• What you should do
Starting with the line that contains "discount: 15% = 2167.05 -> 15% = 2017.05", set down each line through the end of the entries below, exactly and with nothing added.

• Source information

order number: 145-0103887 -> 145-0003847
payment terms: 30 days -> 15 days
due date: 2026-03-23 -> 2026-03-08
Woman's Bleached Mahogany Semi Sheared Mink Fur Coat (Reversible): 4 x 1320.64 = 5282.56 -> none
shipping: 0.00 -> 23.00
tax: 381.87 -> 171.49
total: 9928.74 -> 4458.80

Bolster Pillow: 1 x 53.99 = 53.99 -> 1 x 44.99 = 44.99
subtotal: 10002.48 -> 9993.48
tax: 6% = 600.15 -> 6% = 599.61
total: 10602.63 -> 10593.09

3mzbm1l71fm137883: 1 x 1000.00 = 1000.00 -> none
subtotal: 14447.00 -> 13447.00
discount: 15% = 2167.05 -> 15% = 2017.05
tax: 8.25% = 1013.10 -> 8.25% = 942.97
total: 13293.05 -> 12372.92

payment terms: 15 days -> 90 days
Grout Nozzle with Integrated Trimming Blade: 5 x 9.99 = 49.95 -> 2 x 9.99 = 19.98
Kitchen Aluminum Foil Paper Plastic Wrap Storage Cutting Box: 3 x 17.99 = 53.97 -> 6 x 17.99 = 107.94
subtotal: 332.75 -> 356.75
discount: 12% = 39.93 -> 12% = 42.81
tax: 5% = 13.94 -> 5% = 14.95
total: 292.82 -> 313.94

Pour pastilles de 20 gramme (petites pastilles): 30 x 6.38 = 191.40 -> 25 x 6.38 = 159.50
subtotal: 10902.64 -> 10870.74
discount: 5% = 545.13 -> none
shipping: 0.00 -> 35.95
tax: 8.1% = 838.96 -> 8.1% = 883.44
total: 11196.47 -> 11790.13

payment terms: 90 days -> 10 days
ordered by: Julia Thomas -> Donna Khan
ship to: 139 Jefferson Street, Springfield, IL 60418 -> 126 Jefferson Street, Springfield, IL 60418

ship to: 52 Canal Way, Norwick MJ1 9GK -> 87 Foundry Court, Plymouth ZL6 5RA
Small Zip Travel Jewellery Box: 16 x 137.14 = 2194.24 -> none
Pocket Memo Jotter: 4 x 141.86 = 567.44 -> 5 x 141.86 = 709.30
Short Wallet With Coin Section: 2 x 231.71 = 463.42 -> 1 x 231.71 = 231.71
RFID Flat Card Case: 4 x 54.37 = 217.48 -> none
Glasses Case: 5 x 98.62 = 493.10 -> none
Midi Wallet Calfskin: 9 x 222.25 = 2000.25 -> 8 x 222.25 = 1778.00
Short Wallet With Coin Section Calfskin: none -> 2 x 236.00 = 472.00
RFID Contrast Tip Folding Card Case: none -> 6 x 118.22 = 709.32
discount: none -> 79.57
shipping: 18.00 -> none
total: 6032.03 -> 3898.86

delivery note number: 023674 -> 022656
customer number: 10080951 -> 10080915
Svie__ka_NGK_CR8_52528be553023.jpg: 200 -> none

• Task response
discount: 15% = 2167.05 -> 15% = 2017.05
tax: 8.25% = 1013.10 -> 8.25% = 942.97
total: 13293.05 -> 12372.92

payment terms: 15 days -> 90 days
Grout Nozzle with Integrated Trimming Blade: 5 x 9.99 = 49.95 -> 2 x 9.99 = 19.98
Kitchen Aluminum Foil Paper Plastic Wrap Storage Cutting Box: 3 x 17.99 = 53.97 -> 6 x 17.99 = 107.94
subtotal: 332.75 -> 356.75
discount: 12% = 39.93 -> 12% = 42.81
tax: 5% = 13.94 -> 5% = 14.95
total: 292.82 -> 313.94

Pour pastilles de 20 gramme (petites pastilles): 30 x 6.38 = 191.40 -> 25 x 6.38 = 159.50
subtotal: 10902.64 -> 10870.74
discount: 5% = 545.13 -> none
shipping: 0.00 -> 35.95
tax: 8.1% = 838.96 -> 8.1% = 883.44
total: 11196.47 -> 11790.13

payment terms: 90 days -> 10 days
ordered by: Julia Thomas -> Donna Khan
ship to: 139 Jefferson Street, Springfield, IL 60418 -> 126 Jefferson Street, Springfield, IL 60418

ship to: 52 Canal Way, Norwick MJ1 9GK -> 87 Foundry Court, Plymouth ZL6 5RA
Small Zip Travel Jewellery Box: 16 x 137.14 = 2194.24 -> none
Pocket Memo Jotter: 4 x 141.86 = 567.44 -> 5 x 141.86 = 709.30
Short Wallet With Coin Section: 2 x 231.71 = 463.42 -> 1 x 231.71 = 231.71
RFID Flat Card Case: 4 x 54.37 = 217.48 -> none
Glasses Case: 5 x 98.62 = 493.10 -> none
Midi Wallet Calfskin: 9 x 222.25 = 2000.25 -> 8 x 222.25 = 1778.00
Short Wallet With Coin Section Calfskin: none -> 2 x 236.00 = 472.00
RFID Contrast Tip Folding Card Case: none -> 6 x 118.22 = 709.32
discount: none -> 79.57
shipping: 18.00 -> none
total: 6032.03 -> 3898.86

delivery note number: 023674 -> 022656
customer number: 10080951 -> 10080915
Svie__ka_NGK_CR8_52528be553023.jpg: 200 -> none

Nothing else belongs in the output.